The deal will allow users of Alibaba’s ewallet app, Alipay, to make in-store payments at all InTime malls and department stores after tying the app to virtual prepaid cards. There’s no indicated launch date for this feature.
The partnership between the two shopping giants will also result in some online changes. Shoppers on Alibaba’s Tmall site will be able to claim InTime members points at some estores, and InTime will ship items to online buyers from their physical stores.
That should speed up delivery times in some areas, and will also bring more international fashion brands to Tmall customers. This isn’t Alibaba’s first foray into online-offline purchasing. Alipay users can already use the app for things like movie tickets and paying for a taxi ride.
Alibaba’s latest investment comes as the company feels the heat from WeChat, the popular messaging app that its parent company, Tencent, is developing into new areas such as in-store payments.
WeChat users can also use the app for film tickets and taxi fares. WeChat was used to book 21 million taxi rides in a one-month period earlier this year after the feature was first rolled out.
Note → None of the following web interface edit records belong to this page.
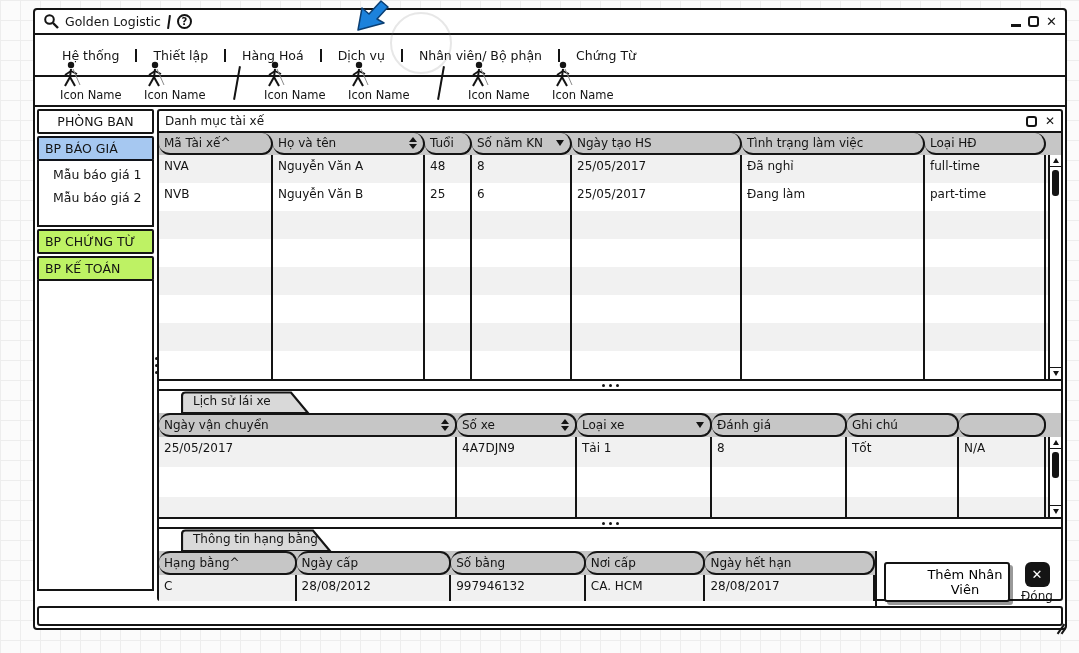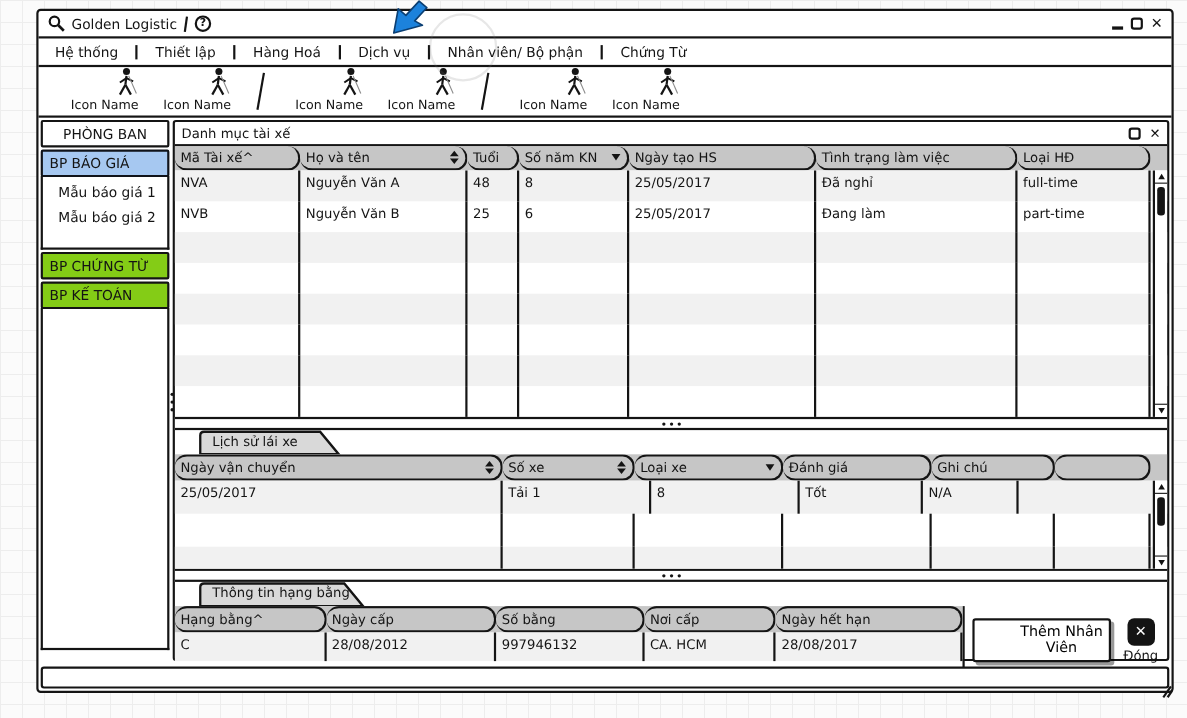"Hệ thống" .menubar { height: 26px -> 42px; padding-left: 15px -> 27px }
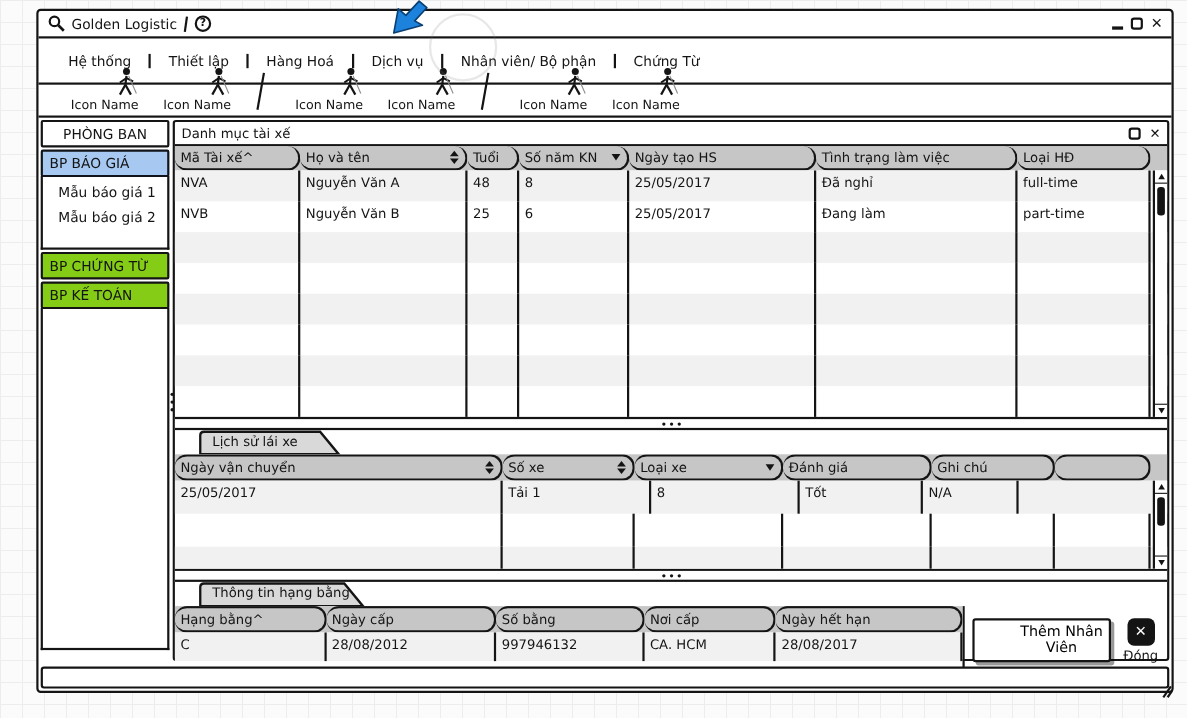"Icon Name" .tool { align-items: flex-end -> flex-start }
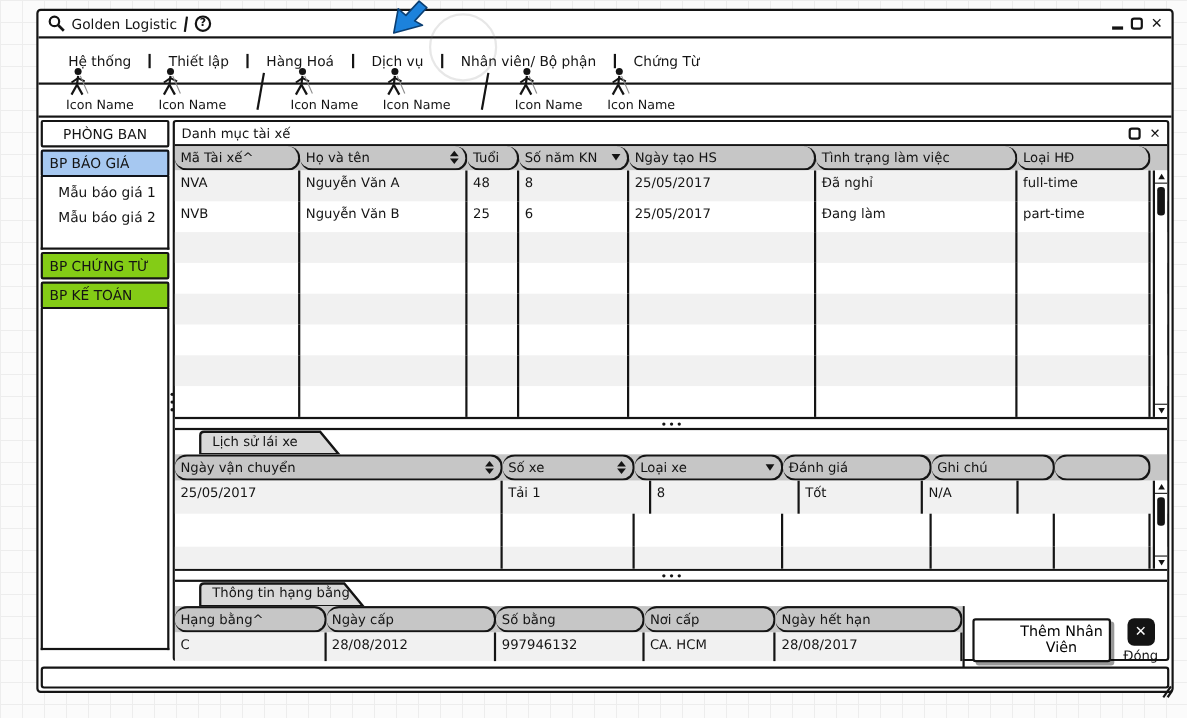"BP CHỨNG TỪ" .sb-item { background: #84cc16 -> #bef264 }
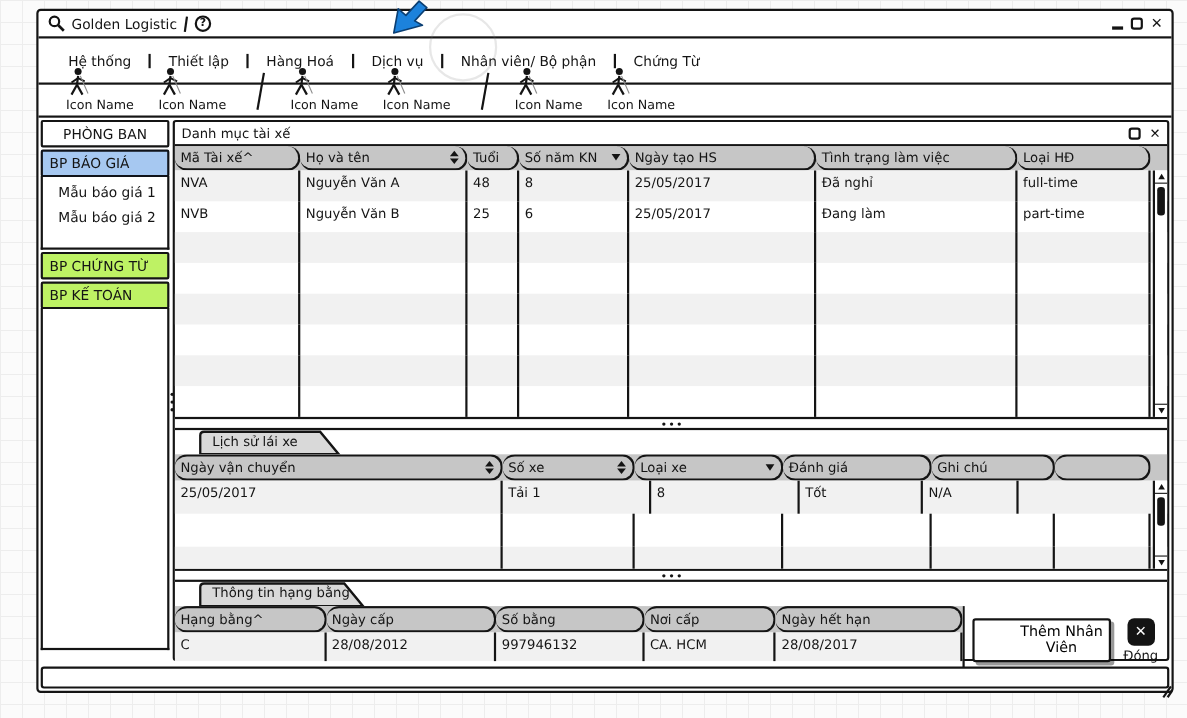"4A7DJN9" div.tc { html: none -> <div>4A7DJN9</div> }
Mobile commerce under threat in China
This announcement comes as the entire mobile commerce and epayment industries are under threat in China. The People’s Bank of China indicated earlier this month that it wants to issue strict new regulations on online payments, and banks are already complying by setting one-time payment and monthly total limits.
Those caps mean that a consumer could not use Alipay (or any rival epayment service) to pay for an iPhone because its price-tag is in excess of the new limits imposed by some Chinese banks.
Jack Ma, Alibaba’s founder and chairman, last week hit out at the pending regulations by slamming the banks as a “monopoly power.”
However, Alibaba’s investment in InTime today shows that it’s pushing forward with offline-online commerce — spurred on by the need to beat arch-rival Tencent, and in apparent defiance of looming government regulations.